01La situation en clair

Le principal défi d'un centre de supervision de sécurité n'est plus tant de détecter des signaux que de les trier : le volume d'événements générés chaque jour par un système d'information moyen dépasse largement ce qu'une équipe humaine peut examiner un par un. L'intelligence artificielle est de plus en plus utilisée pour faire ce premier tri, repérer des schémas suspects dans la masse, et ne remonter aux analystes que ce qui mérite réellement leur attention.

02Pourquoi ça compte

Sans ce tri automatisé, les équipes s'épuisent à examiner un flot d'alertes dont l'immense majorité sont de fausses alertes.
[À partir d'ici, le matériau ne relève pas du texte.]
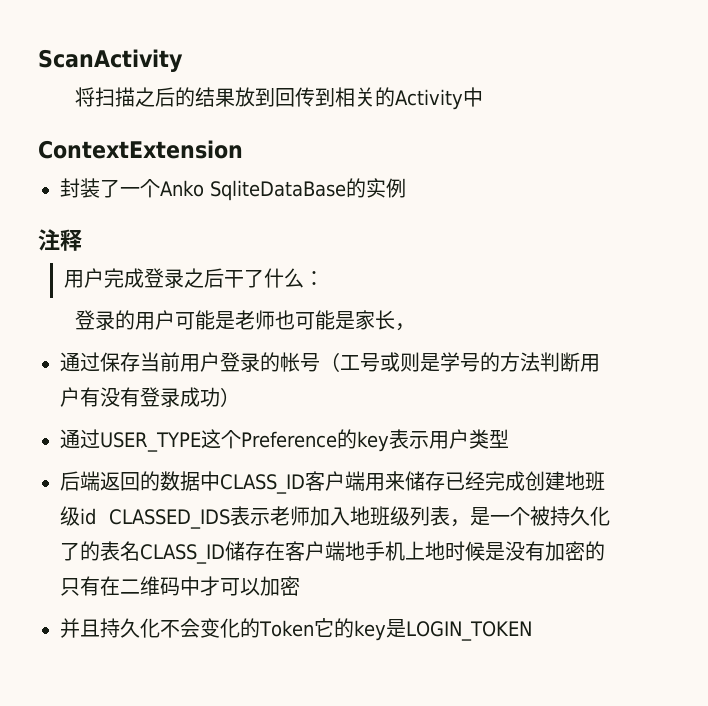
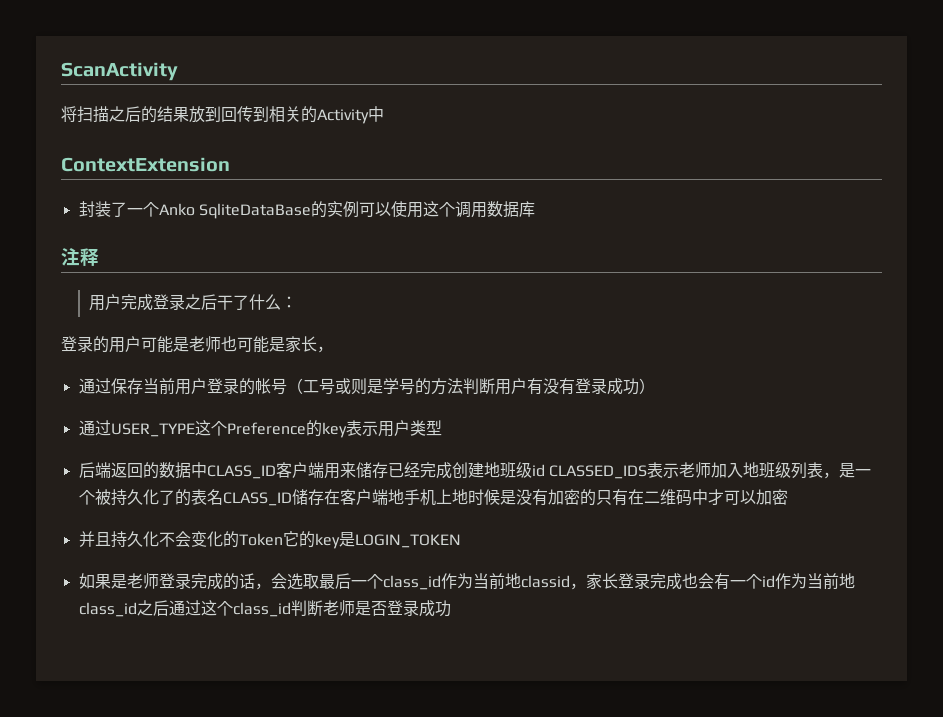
- 封装了一个Anko SqliteDataBase的实例
+ 封装了一个Anko SqliteDataBase的实例可以使用这个调用数据库
+ 如果是老师登录完成的话，会选取最后一个class_id作为当前地classid，家长登录完成也会有一个id作为当前地class_id之后通过这个class_id判断老师是否登录成功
C'est ce qu'on appelle la fatigue d'alerte : à force de voir passer des signaux sans conséquence, la vigilance baisse, et une vraie alerte finit parfois traitée avec la même distraction que les précédentes fausses alertes.

03Ce qu'il faut savoir

  1. 1

    L'IA excelle sur le volume, pas sur le jugement

    Elle est particulièrement efficace pour repérer des schémas répétitifs dans une masse de données, bien plus vite qu'un humain. Mais évaluer si une situation ambiguë mérite une réaction, en tenant compte du contexte métier, reste un jugement que l'humain rend mieux, du moins pour l'instant.

  2. 2

    La complémentarité, pas le remplacement

    Le modèle qui fonctionne le mieux aujourd'hui n'oppose pas l'IA et l'humain : l'IA traite le volume et prépare le terrain, l'humain se concentre sur l'analyse des cas les plus significatifs et sur les décisions qui engagent réellement l'organisation.

  3. 3

    Un outil basé sur l'IA doit rester compréhensible

    Avant d'adopter un outil qui s'appuie sur l'intelligence artificielle pour détecter ou prioriser des menaces, assurez-vous de pouvoir comprendre, au moins dans les grandes lignes, pourquoi il déclenche une alerte. Une décision de sécurité incompréhensible reste difficile à valider ou à corriger en cas d'erreur.

  4. 4

    Gardez un regard critique sur ses limites

    Ces outils apprennent à partir de données passées : ils peuvent être moins efficaces face à une technique d'attaque totalement inédite, qui ne ressemble à rien de ce qu'ils ont déjà "vu". La vigilance humaine reste précieuse précisément sur ces cas nouveaux.

L'erreur à ne pas faire

Déléguer entièrement la décision finale à un outil automatisé sans supervision humaine, en particulier pour les actions à fort impact (couper un accès critique, bloquer un service). L'automatisation gagne à traiter le volume, mais les décisions qui comptent vraiment méritent encore un regard humain avant d'être exécutées.

En une phrase

L'IA absorbe le volume pour que l'humain puisse se concentrer sur ce qui compte vraiment : c'est une complémentarité, pas un remplacement.